10 agosto 2018

Palavra em Movimento, de Arnaldo Antunes



A palavra, seja falada, escrita, desenhada, fotografada, filmada, construída ou cantada, está no centro das atenções na mostra que o artista, herdeiro da poesia concreta dos anos 1950, do rock and roll e do tropicalismo dos 1960 e 1970, da arte pop e do movimento punk dos anos 1980.

A exposição Palavra em Movimento, que abre na Caixa Cultural Recife, marca três décadas de produção visual de Arnaldo Antunes. A abertura ocorre no dia 16 de agosto. A mostra, em circulação desde 2016, já passou por cidades como São Paulo, Brasília, Fortaleza, Rio de Janeiro, Florianópolis e Salvador. Segundo o curador Daniel Rangel, a maneira integrada de criar de Arnaldo Antunes é inspirada na poesia concreta e remete à expressão joyceana “verbivocovisual”, que sintetiza a proposta, colocada em prática nos anos 1950 pelos concretistas brasileiros, dos novos modos de se fazer poesia, visando a uma “arte geral da palavra”.


“Palavra em Movimento” reúne caligrafias, colagens, instalações e objetos poéticos, além de adesivos, banners, áudios e vídeos de trabalhos realizados nos últimos trinta anos. É uma síntese da trajetória do artista vanguardista no circuito das artes visuais contemporâneas. “Trata-se de um artista do presente, que aborda temas atuais; conceitos políticos, comportamentais, ecológicos, espirituais e poéticos, para diversos públicos e em contato com diferentes mídias”, explica Rangel.


Na análise de André Gardel (http://www.sesc.com.br/portal/site/palavra/dossie/artigo/verbo+viajante+palavra+corpo+e+performance+poetica+em+arnaldo+antunes) Arnaldo estabelece um livre trânsito entre a indústria “major” e a “minor”, entre os espaços “cults” e “bregas”, oficiais e alternativos, entre o erudito e o popular, entre os “happy few” e a massa. E é justamente essa postura transicional, de Hermes-Mercúrio mensageiro multicultural e interartístico, que propicia o exercício e ampliação do viés “pedagógico” de sua produção. Pois é a partir da potencialização das forças que tencionam a palavra poética, nômade, distendendo-se e reverberando, de modo recorrente, em todos os meios de expressão a que se dedica, que vem à tona seu ideário último: a revitalização, multimídia, de um estado de linguagem – primitivo, semiótico, performativo – em que nome e coisa, objeto e signo surgem como um único e mesmo fenômeno pulsante. Num resgate de uma situação e de um momento originários em que a linguagem torna-se corpo e o corpo, linguagem.

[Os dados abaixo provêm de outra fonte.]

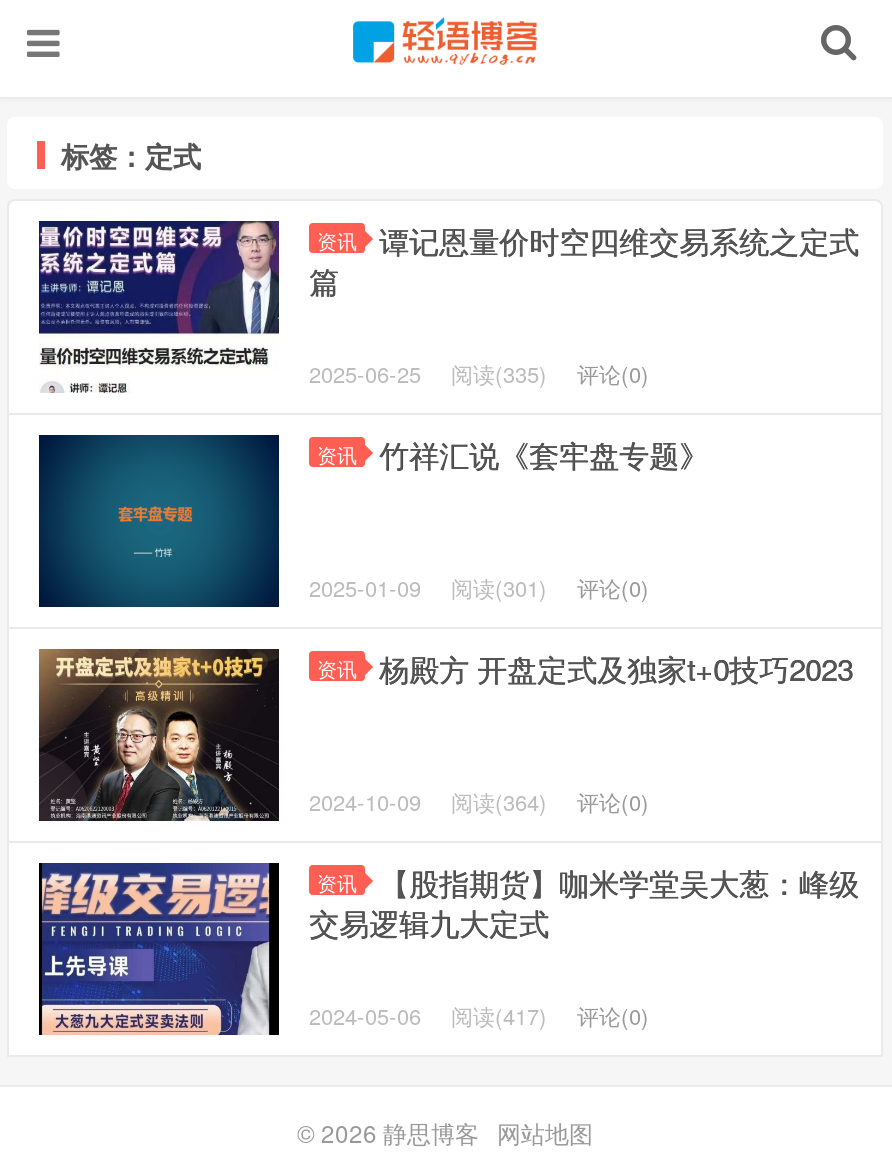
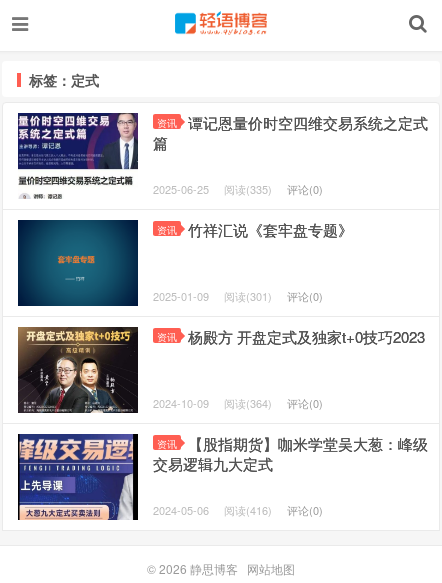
- 2024-05-06 阅读(417) 评论(0)
+ 2024-05-06 阅读(416) 评论(0)
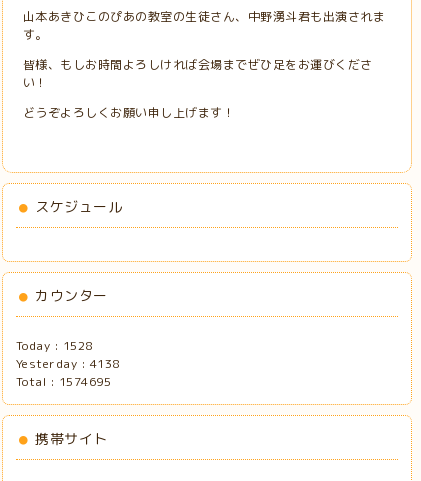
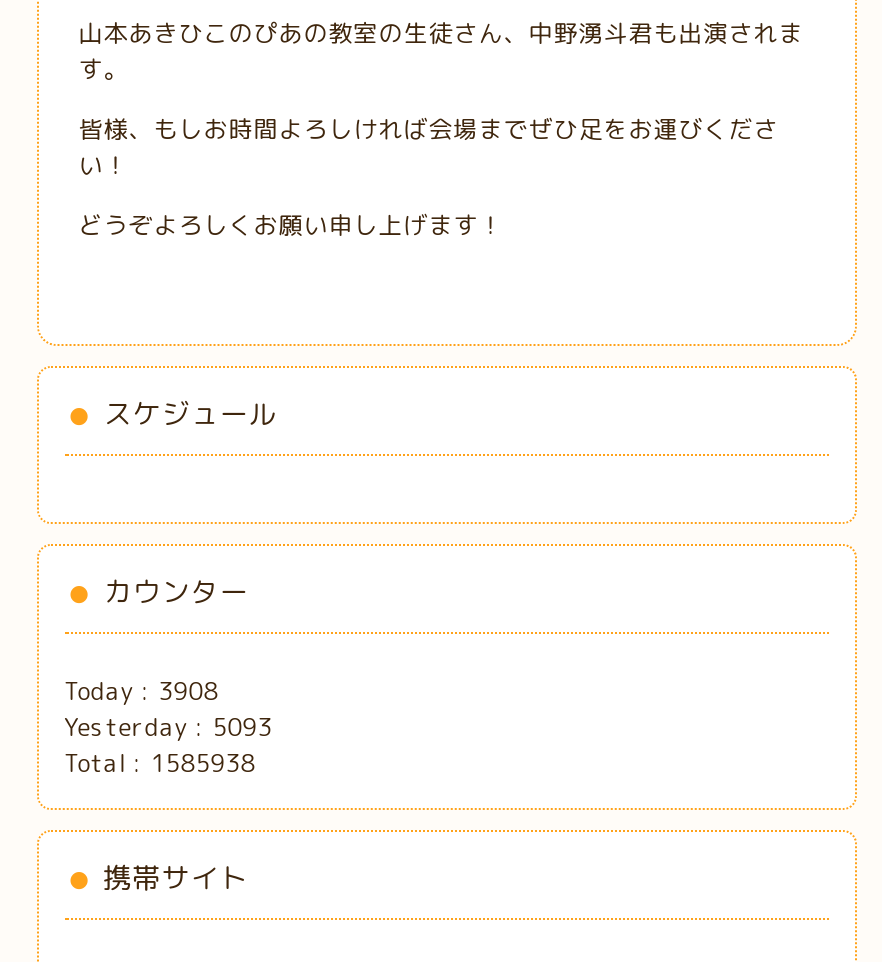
- Today : 1528
+ Today : 3908

- Yesterday : 4138
+ Yesterday : 5093

- Total : 1574695
+ Total : 1585938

Assim, a obra de Arnaldo Antunes vem trazendo para o universo da cultura popular, de modo sistemático e com grande poder inventivo, elementos expressivos que fincam raízes em algumas das mais importantes experimentações de vanguarda culta. Tentando, direta ou indiretamente, diminuir o fosso existente entre experimentação formal e ampliação de público. Outros artistas e movimentos na música popular comercial brasileira fizeram e/ ou fazem o mesmo. No entanto, a obra de Arnaldo Antunes, apesar de se inserir nessa tendência, mantém uma singularidade muito específica.


Dos poetas e do movimento concreto, Arnaldo devora, como bom antropófago que se alimentou da cartilha canibal do modernista Oswald de Andrade, o instrumental linguístico e semiótico; a inserção da escrita ideogramática na escrita alfabética, que incorpora a estrutura analógica à lógica discursiva ocidental; a pesquisa gráfica e caligráfica revitalizando o verbal; a contaminação multimeios; a poesia visual de fundo construtivista; a proesia; a busca isomórfica de significação entre signo verbal e referente, similaridades fônicas e ambiguidades semânticas etc. E do Momento Tropicalista que, por si só, já é uma deglutição pop de proposições modernistas, Arnaldo incorpora uma criação que enfrenta, de modo plural e muito pessoal, o jogo artístico que se desdobra da dialética contemporânea entre novidade e tradição, estética culta e de massas.